Delhi Huffing Thick Smog, Air Quality Drops Further Post Diwali

Despite the government’s best attempts to curb pollution, poor air quality continued to rise in the country. Supreme Court ordered partial ban on firecrackers and also issued stringent guidelines to only fire “green crackers”, this Diwali.

However, the order did not prove to be effective as most people turned a blind eye towards the increasingly toxic air quality, and continued to pollute the environment by bursting conventional firecrackers.

Thick Smog surrounded the city as Delhiites continued their extended hours of celebration with fireworks. The vigilance of The Delhi Police and the penalties imposed for bursting crackers after the deadline, did not stop the city from lighting explosives.

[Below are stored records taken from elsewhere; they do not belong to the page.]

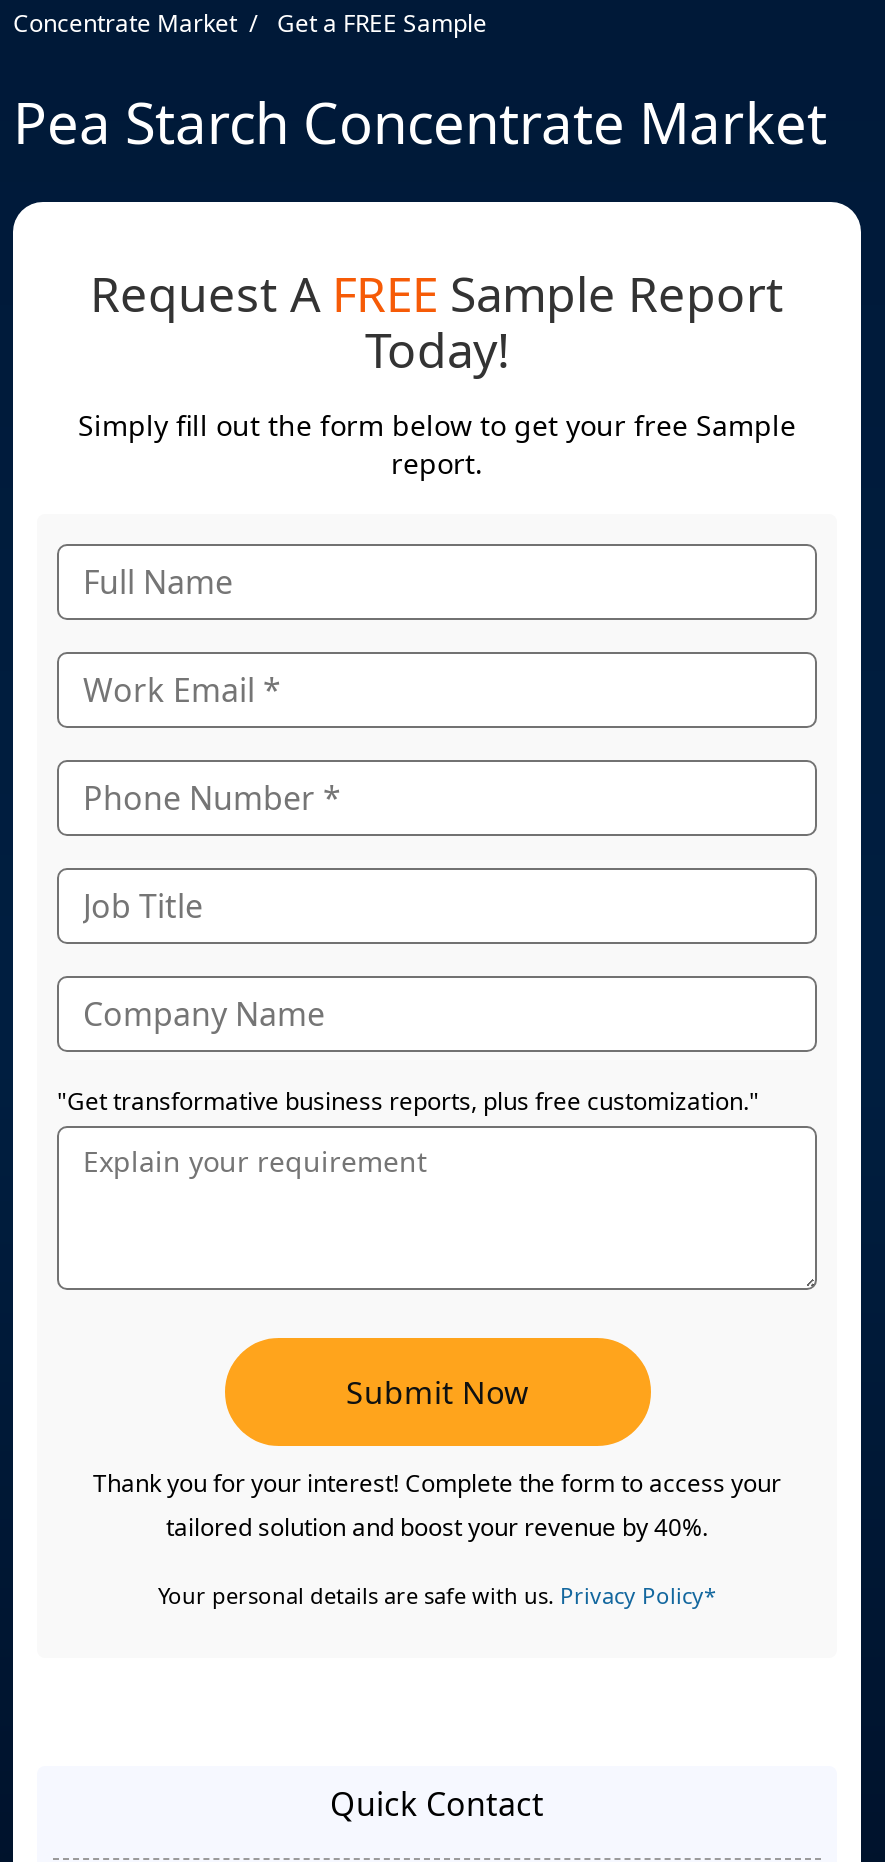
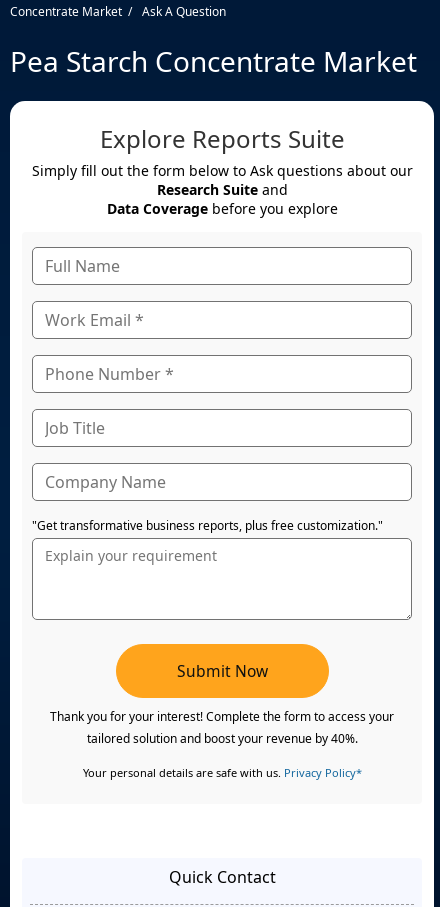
[277,6,487,40] Get a FREE Sample -> [142,3,226,20] Ask A Question
[78,260,796,482] Request A FREE Sample Report | Today! | Simply fill out the form below to get your free Sample | report. -> [32,122,412,218] Explore Reports Suite | Simply fill out the form below to Ask questions about our | Research Suite and | Data Coverage before you explore

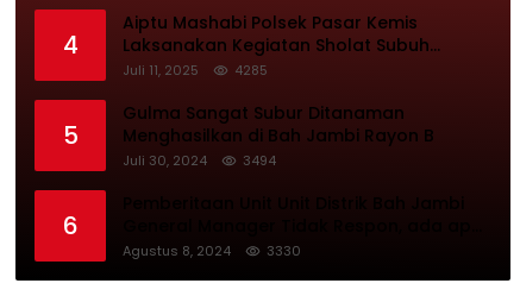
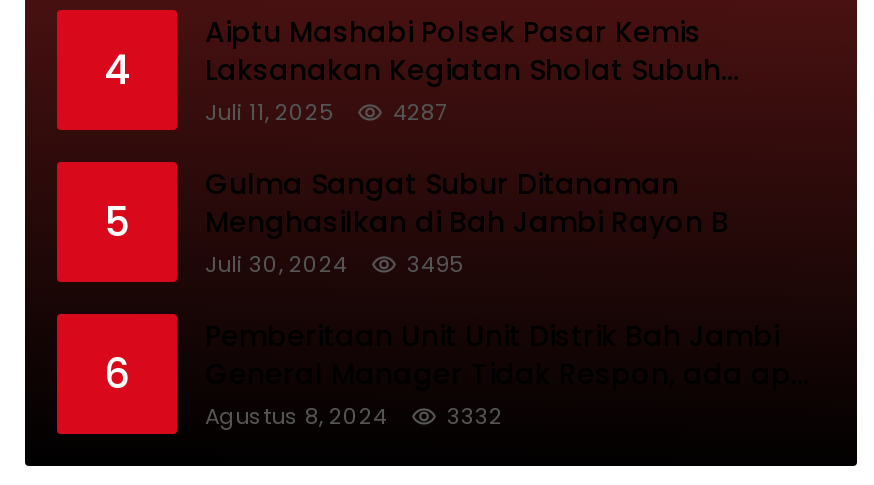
[234,61,268,80] 4285 -> [393,96,447,128] 4287
[123,151,276,170] Juli 30, 2024 3494 -> [205,248,463,280] Juli 30, 2024 3495
[267,241,301,260] 3330 -> [447,400,503,432] 3332

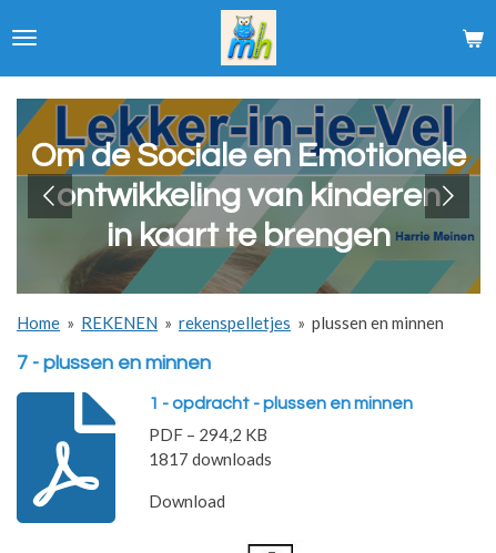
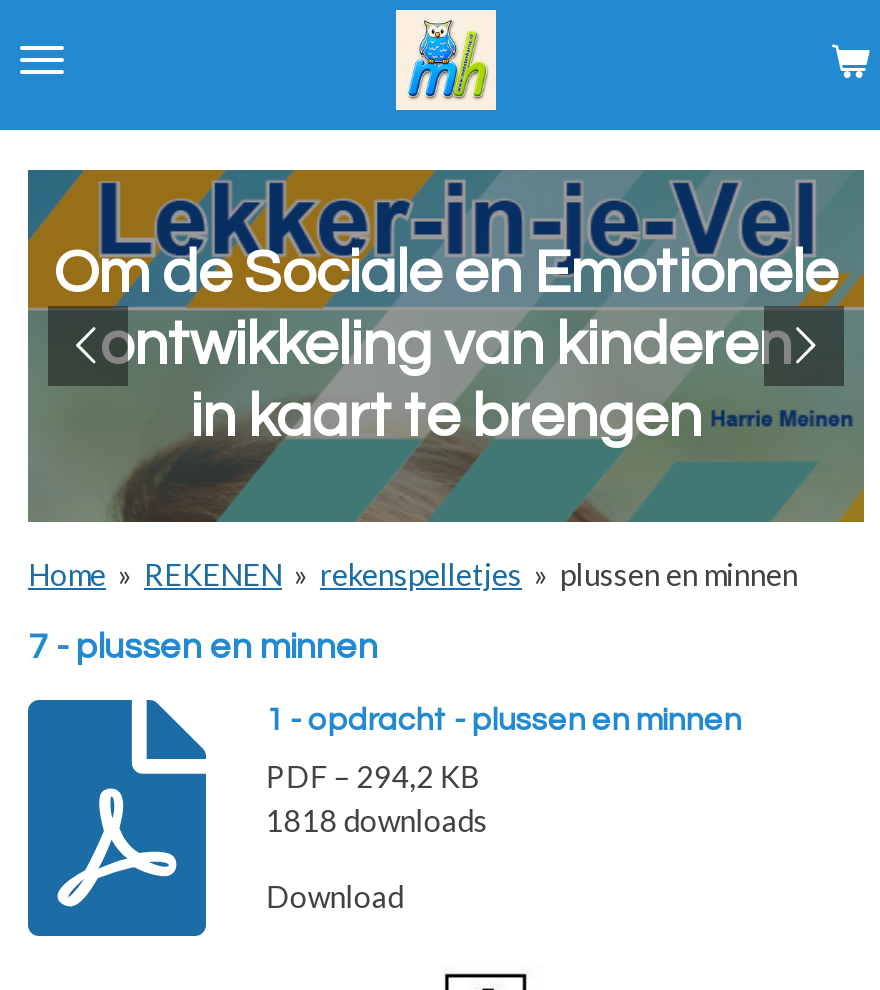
[148,449,272,469] 1817 downloads -> [266,802,488,838] 1818 downloads

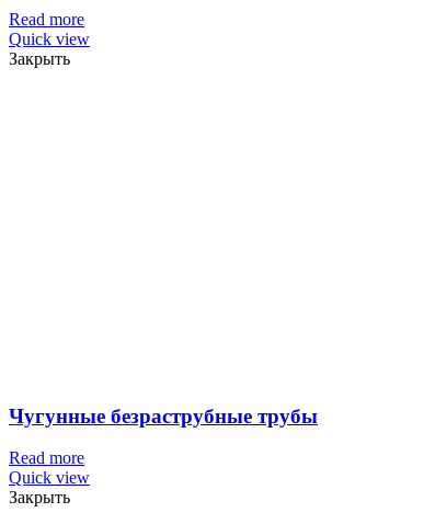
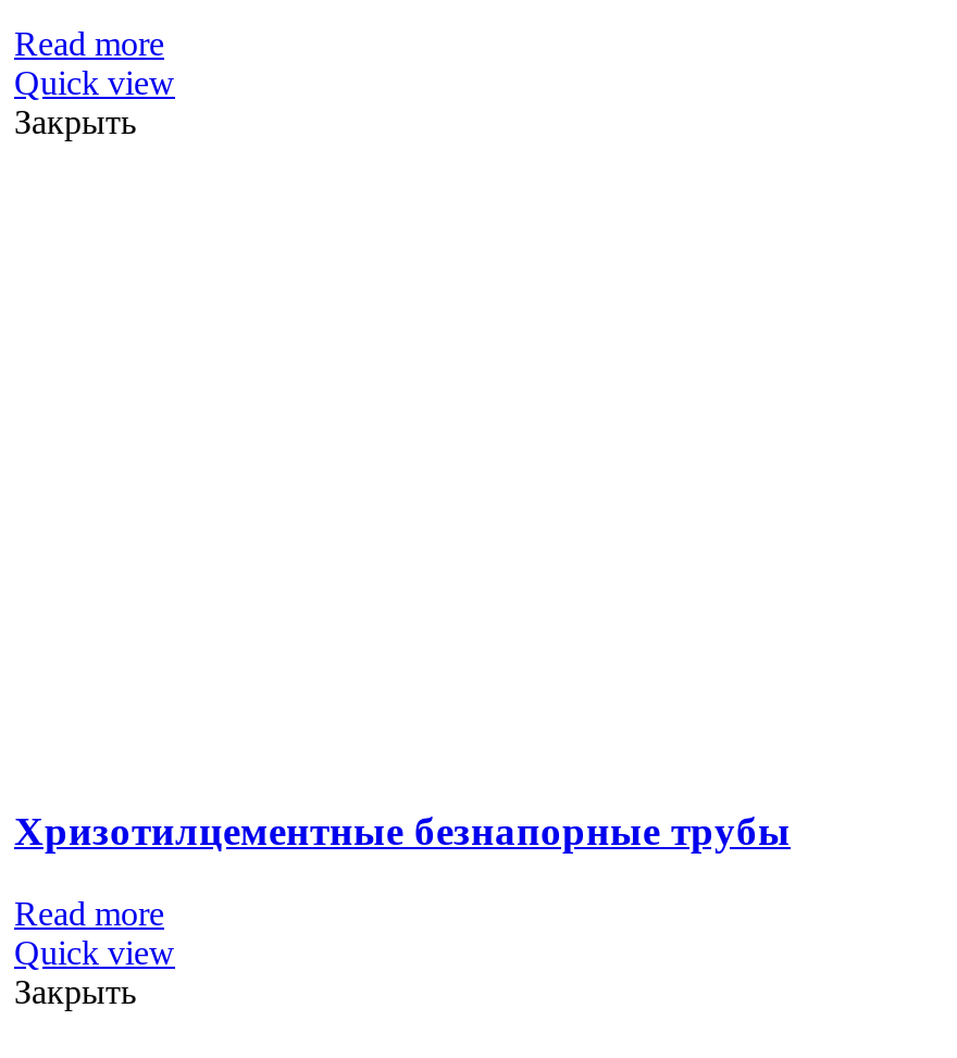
[9,404,318,427] Чугунные безраструбные трубы -> [14,807,791,853] Хризотилцементные безнапорные трубы

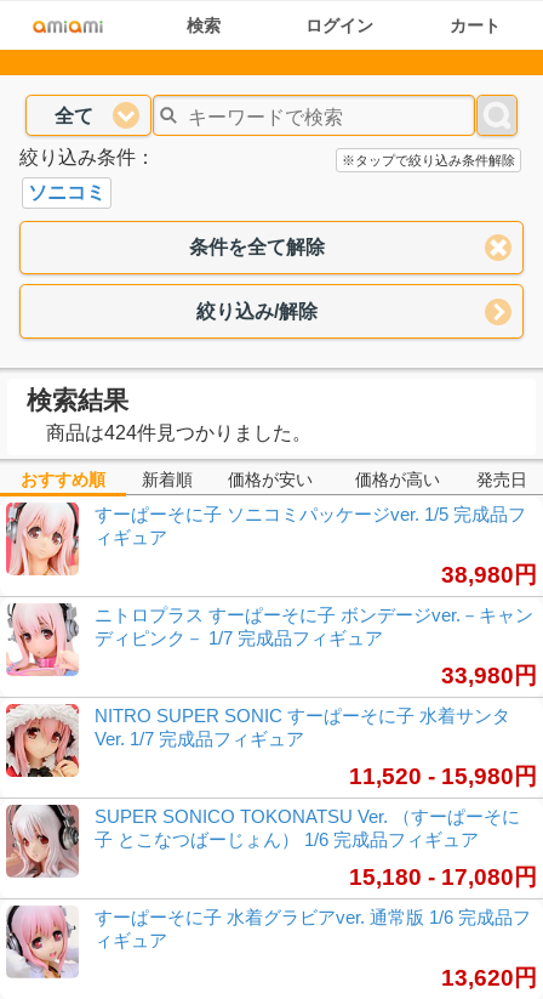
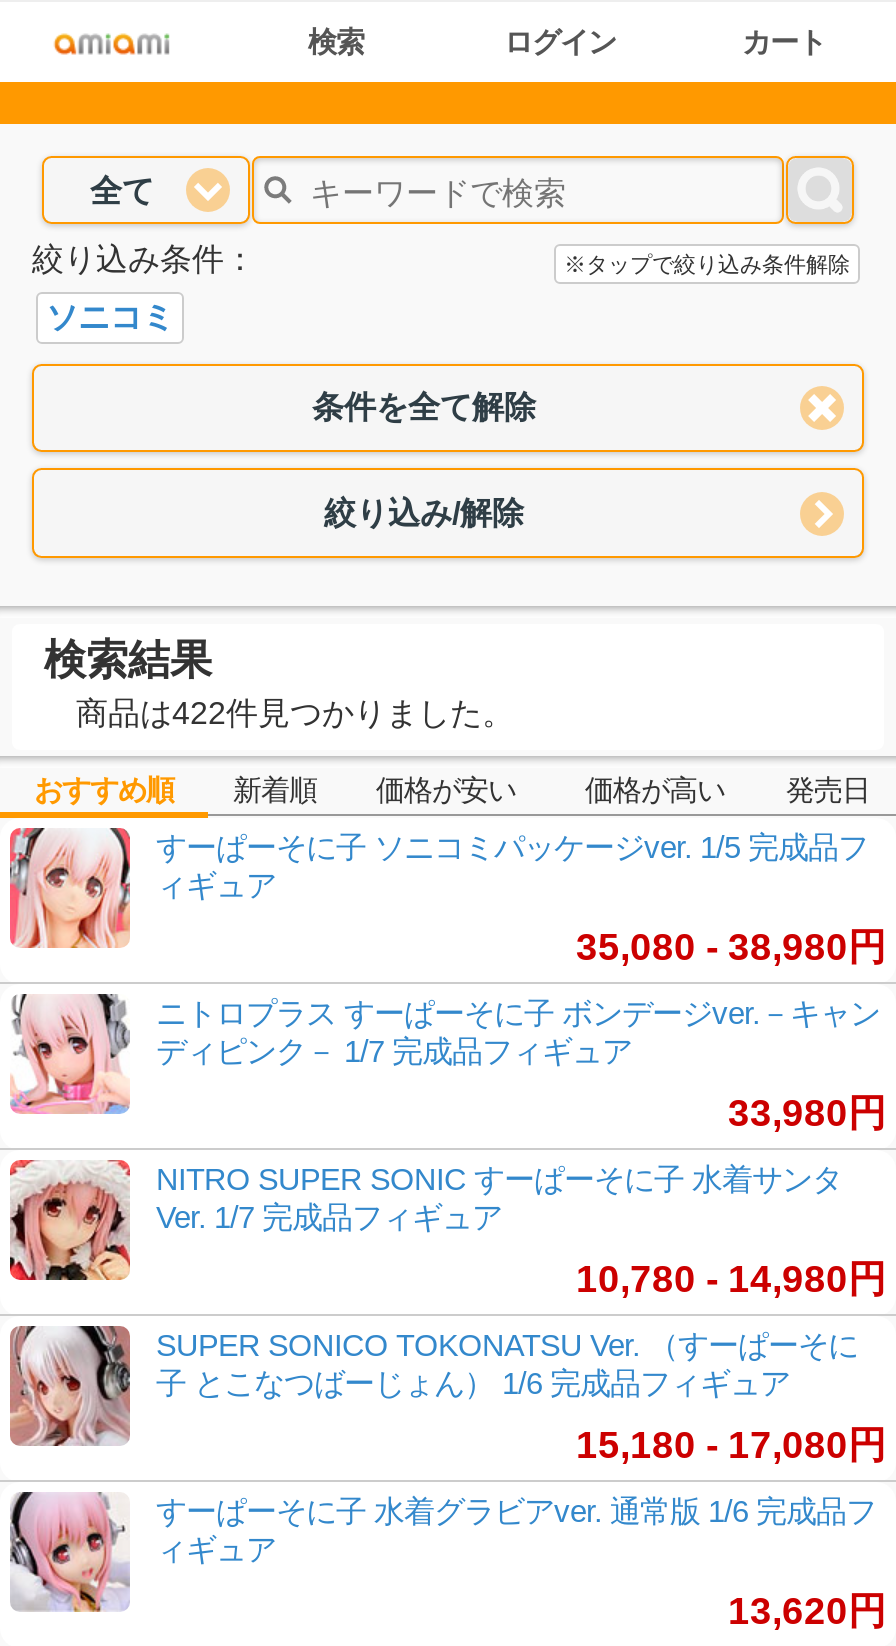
[46,422,311,443] 商品は424件見つかりました。 -> [76,696,514,730] 商品は422件見つかりました。
[441,562,537,587] 38,980円 -> [576,926,886,968] 35,080 - 38,980円
[349,763,537,789] 11,520 - 15,980円 -> [576,1258,886,1300] 10,780 - 14,980円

Violations were noted across the city which led to the air quality reaching hazardous levels.

Smog kills more than one million Indians every year and Delhi has the worst air of any major city on the planet, according to the World Health Organization.

“As expected, there is a significant biomass pollution in Delhi, which has placed air quality in the very poor category despite moderate surface wind speed,” said an official with the Centre-run System of Air Quality Forecasting and Research (SAFAR).

The indication of the air quality was recorded in the pollution monitoring stations in the city. “Poor” and “Very Poor” ratings of Air Quality Index (AQI) were recorded as the Diwali celebrations ascended. The ultra-fine particles, which reach the bloodstream through the respiratory system – PM2.5 and PM10, plunged around 8 p.m.

The overall AQI recorded, was 302 at 11 pm, which falls in the “very poor category”. This level indicates a sign of choking air quality, leading to respiratory illness with its prolonged exposure. If the Air quality drops to “severe” level, damaging health conditions might rise.

The government, however, is making efforts to reduce the air pollution through a National Clean Air Programme initiative, which is expected to reduce particulate matter levels by 30 percent from 2019 levels in 5 years.